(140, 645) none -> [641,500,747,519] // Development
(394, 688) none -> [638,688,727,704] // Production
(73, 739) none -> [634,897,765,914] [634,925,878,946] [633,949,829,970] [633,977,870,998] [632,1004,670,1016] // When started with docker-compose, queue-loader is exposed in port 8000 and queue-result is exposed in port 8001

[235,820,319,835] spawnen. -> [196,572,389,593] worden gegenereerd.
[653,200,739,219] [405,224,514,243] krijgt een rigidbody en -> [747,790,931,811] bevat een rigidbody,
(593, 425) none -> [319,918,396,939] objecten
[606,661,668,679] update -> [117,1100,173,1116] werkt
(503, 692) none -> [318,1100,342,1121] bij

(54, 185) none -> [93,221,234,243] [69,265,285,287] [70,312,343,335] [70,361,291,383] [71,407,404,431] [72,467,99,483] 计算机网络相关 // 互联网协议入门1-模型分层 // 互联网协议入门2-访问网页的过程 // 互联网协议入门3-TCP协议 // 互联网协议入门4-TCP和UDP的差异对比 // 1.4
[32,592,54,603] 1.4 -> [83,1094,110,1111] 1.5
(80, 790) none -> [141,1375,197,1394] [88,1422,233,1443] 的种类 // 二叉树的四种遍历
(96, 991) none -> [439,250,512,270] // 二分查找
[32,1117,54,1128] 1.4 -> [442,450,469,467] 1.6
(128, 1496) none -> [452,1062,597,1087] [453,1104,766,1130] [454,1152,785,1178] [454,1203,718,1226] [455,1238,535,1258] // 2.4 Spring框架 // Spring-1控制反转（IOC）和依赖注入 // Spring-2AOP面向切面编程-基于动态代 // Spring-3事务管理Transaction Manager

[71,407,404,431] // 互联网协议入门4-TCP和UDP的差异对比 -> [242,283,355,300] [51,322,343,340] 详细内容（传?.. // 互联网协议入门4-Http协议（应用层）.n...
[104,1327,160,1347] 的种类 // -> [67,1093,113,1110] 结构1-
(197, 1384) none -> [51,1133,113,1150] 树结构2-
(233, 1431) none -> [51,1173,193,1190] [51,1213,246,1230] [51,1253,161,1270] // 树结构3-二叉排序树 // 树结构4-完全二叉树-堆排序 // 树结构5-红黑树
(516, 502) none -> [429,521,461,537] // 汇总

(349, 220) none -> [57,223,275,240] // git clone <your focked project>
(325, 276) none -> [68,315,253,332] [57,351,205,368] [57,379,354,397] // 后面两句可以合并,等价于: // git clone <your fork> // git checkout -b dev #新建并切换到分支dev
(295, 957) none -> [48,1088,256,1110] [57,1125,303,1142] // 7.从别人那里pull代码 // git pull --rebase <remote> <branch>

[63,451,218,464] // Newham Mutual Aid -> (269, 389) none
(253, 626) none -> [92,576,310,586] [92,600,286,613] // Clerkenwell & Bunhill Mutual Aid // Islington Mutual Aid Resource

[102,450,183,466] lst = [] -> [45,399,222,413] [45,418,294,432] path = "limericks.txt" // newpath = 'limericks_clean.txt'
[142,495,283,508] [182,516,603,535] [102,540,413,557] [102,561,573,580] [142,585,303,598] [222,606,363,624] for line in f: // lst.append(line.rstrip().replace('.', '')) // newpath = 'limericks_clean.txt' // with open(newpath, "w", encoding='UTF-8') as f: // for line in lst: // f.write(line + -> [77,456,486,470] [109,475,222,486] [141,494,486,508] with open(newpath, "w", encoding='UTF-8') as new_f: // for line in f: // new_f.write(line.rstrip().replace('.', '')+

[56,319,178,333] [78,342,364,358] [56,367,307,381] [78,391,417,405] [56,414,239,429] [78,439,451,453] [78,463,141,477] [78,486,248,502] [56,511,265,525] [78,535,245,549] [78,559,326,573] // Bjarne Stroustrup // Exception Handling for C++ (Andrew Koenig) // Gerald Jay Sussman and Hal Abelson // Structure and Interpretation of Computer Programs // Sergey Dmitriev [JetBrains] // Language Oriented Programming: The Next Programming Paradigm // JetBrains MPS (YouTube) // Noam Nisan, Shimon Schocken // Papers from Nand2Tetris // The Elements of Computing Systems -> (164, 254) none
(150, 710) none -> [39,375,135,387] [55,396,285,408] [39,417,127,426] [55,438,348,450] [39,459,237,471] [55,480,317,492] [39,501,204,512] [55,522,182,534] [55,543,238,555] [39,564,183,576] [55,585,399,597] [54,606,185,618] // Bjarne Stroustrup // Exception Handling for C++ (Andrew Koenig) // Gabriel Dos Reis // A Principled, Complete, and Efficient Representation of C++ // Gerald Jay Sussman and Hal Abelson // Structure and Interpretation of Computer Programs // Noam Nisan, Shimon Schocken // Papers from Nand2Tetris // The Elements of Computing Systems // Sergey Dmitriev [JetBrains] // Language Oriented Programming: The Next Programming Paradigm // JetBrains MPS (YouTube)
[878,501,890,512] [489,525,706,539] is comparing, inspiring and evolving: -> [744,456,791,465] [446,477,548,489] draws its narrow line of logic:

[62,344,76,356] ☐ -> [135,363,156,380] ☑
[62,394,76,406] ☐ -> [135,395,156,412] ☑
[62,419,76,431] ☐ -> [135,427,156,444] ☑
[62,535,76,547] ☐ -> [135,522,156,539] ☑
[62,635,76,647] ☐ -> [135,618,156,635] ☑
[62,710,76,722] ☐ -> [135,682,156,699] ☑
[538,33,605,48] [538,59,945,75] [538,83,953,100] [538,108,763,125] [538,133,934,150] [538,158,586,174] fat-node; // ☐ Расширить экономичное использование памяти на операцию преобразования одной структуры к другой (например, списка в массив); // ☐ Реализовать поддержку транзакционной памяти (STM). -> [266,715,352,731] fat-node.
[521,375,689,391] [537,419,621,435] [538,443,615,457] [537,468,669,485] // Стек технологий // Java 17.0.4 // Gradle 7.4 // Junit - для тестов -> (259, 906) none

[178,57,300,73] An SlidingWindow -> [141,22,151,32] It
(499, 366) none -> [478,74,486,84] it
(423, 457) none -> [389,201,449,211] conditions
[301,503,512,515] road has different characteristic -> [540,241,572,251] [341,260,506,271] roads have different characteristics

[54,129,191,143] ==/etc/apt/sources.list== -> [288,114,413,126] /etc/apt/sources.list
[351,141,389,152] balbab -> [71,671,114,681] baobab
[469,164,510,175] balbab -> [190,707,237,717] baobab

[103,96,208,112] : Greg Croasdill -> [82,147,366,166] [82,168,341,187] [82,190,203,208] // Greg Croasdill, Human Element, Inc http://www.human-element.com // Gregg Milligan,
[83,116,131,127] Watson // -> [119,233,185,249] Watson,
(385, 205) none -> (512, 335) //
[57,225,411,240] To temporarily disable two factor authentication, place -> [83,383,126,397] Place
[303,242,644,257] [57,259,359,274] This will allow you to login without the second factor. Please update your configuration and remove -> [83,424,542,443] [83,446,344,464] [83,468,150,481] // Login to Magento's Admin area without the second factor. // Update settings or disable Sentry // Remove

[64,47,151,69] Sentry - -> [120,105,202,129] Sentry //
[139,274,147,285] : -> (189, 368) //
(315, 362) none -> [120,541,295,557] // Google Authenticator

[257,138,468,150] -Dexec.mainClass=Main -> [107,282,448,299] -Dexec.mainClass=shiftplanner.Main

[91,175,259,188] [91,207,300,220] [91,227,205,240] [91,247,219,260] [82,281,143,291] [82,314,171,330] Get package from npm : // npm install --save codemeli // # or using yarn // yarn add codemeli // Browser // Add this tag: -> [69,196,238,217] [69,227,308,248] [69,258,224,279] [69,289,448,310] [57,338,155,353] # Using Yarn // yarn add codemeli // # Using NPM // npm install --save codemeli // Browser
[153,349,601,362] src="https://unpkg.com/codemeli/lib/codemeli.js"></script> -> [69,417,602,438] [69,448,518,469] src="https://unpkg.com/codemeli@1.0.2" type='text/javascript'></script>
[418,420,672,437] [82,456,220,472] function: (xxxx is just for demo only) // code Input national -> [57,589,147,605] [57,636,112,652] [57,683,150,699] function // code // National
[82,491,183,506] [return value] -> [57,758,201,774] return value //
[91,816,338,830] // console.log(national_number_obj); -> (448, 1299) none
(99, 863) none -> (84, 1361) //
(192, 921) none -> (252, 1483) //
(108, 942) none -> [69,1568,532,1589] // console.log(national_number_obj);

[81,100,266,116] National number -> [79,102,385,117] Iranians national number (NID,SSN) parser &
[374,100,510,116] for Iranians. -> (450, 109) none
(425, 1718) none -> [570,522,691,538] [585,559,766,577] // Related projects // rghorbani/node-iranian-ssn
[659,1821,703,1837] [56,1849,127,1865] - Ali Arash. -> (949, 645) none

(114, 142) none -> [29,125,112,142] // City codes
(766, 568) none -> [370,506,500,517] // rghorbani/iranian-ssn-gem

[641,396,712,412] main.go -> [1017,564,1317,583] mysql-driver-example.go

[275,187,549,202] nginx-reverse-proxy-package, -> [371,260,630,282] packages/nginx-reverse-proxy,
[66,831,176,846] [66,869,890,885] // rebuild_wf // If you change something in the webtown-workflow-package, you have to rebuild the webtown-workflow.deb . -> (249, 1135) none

§ What you will do: Up to and including the line containing "(128, 1496) none", please write out the listing exactly, starting from its first line.

§ Result of this exercise:
(140, 645) none -> [641,500,747,519] // Development
(394, 688) none -> [638,688,727,704] // Production
(73, 739) none -> [634,897,765,914] [634,925,878,946] [633,949,829,970] [633,977,870,998] [632,1004,670,1016] // When started with docker-compose, queue-loader is exposed in port 8000 and queue-result is exposed in port 8001

[235,820,319,835] spawnen. -> [196,572,389,593] worden gegenereerd.
[653,200,739,219] [405,224,514,243] krijgt een rigidbody en -> [747,790,931,811] bevat een rigidbody,
(593, 425) none -> [319,918,396,939] objecten
[606,661,668,679] update -> [117,1100,173,1116] werkt
(503, 692) none -> [318,1100,342,1121] bij

(54, 185) none -> [93,221,234,243] [69,265,285,287] [70,312,343,335] [70,361,291,383] [71,407,404,431] [72,467,99,483] 计算机网络相关 // 互联网协议入门1-模型分层 // 互联网协议入门2-访问网页的过程 // 互联网协议入门3-TCP协议 // 互联网协议入门4-TCP和UDP的差异对比 // 1.4
[32,592,54,603] 1.4 -> [83,1094,110,1111] 1.5
(80, 790) none -> [141,1375,197,1394] [88,1422,233,1443] 的种类 // 二叉树的四种遍历
(96, 991) none -> [439,250,512,270] // 二分查找
[32,1117,54,1128] 1.4 -> [442,450,469,467] 1.6
(128, 1496) none -> [452,1062,597,1087] [453,1104,766,1130] [454,1152,785,1178] [454,1203,718,1226] [455,1238,535,1258] // 2.4 Spring框架 // Spring-1控制反转（IOC）和依赖注入 // Spring-2AOP面向切面编程-基于动态代 // Spring-3事务管理Transaction Manager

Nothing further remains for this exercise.